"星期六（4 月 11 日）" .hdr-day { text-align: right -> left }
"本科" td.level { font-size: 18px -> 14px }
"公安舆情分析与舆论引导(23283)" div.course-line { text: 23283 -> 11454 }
--
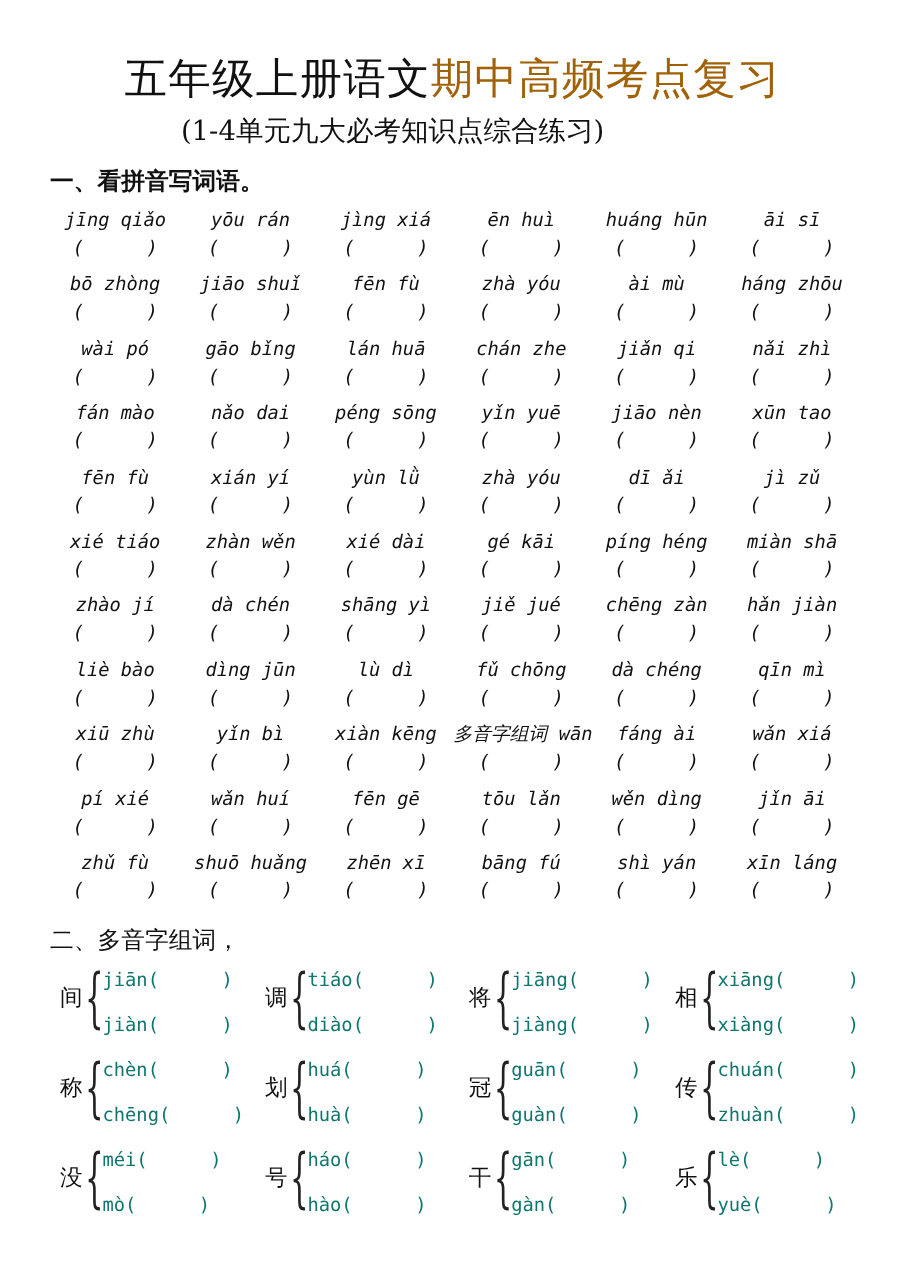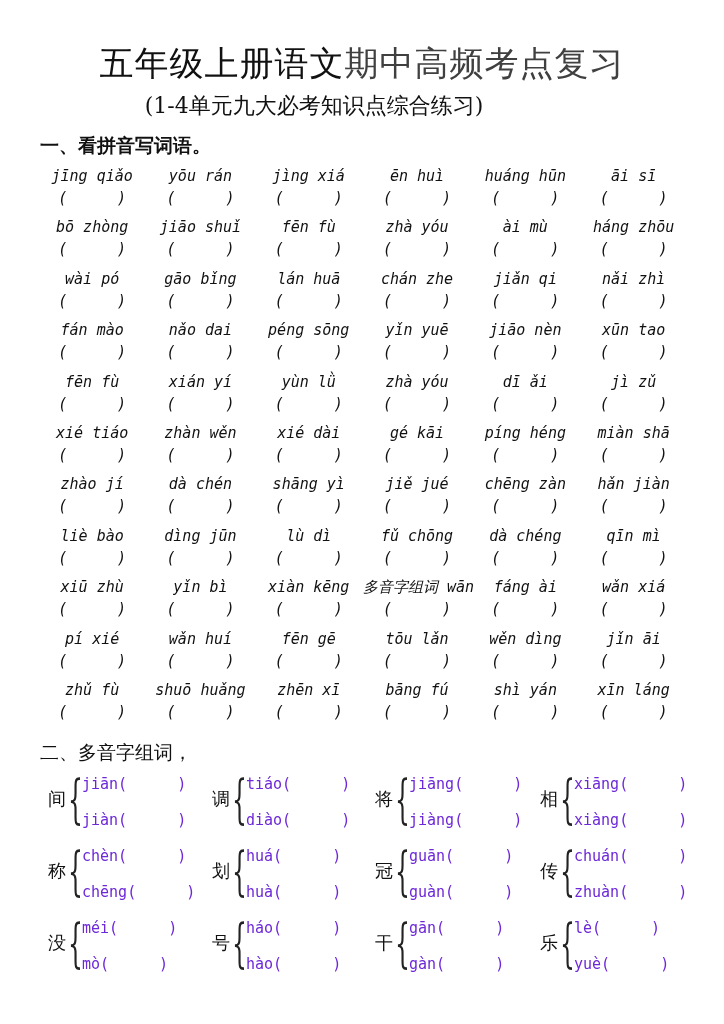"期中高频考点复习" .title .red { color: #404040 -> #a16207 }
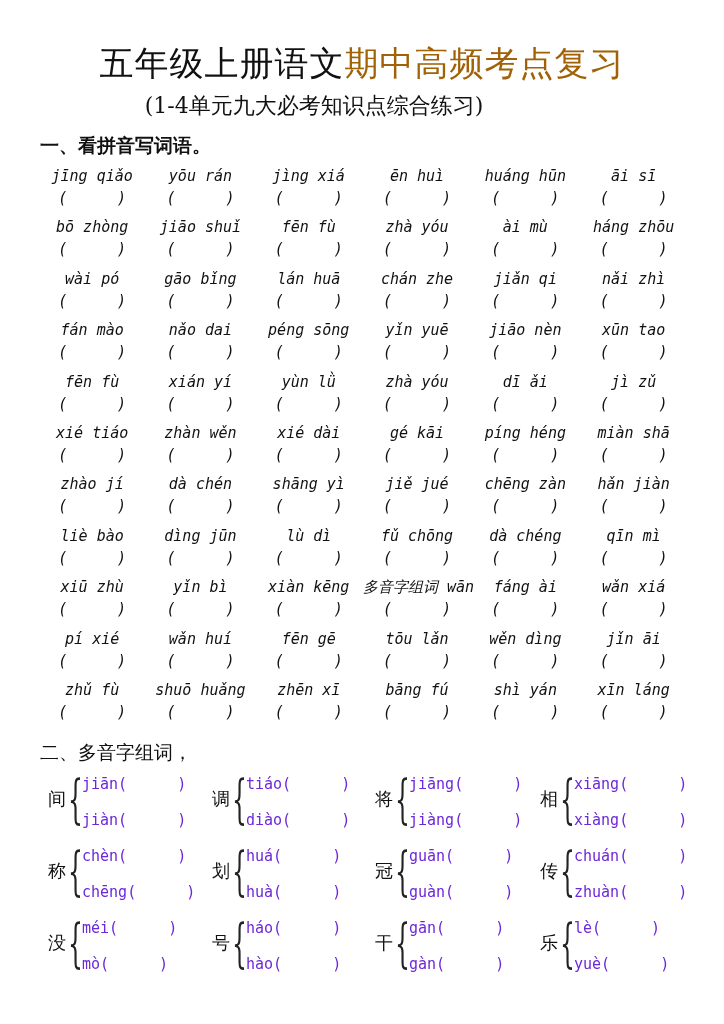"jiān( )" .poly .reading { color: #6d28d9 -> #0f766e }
==
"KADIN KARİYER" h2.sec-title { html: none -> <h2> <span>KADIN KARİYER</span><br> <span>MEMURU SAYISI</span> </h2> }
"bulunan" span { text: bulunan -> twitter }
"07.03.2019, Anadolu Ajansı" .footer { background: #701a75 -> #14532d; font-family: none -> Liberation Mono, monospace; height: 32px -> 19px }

■ TRY IT
Going through the data above, please tally the lines that contain the string "span" and return only the total.

■ RESPONSE FOR THIS EXERCISE
2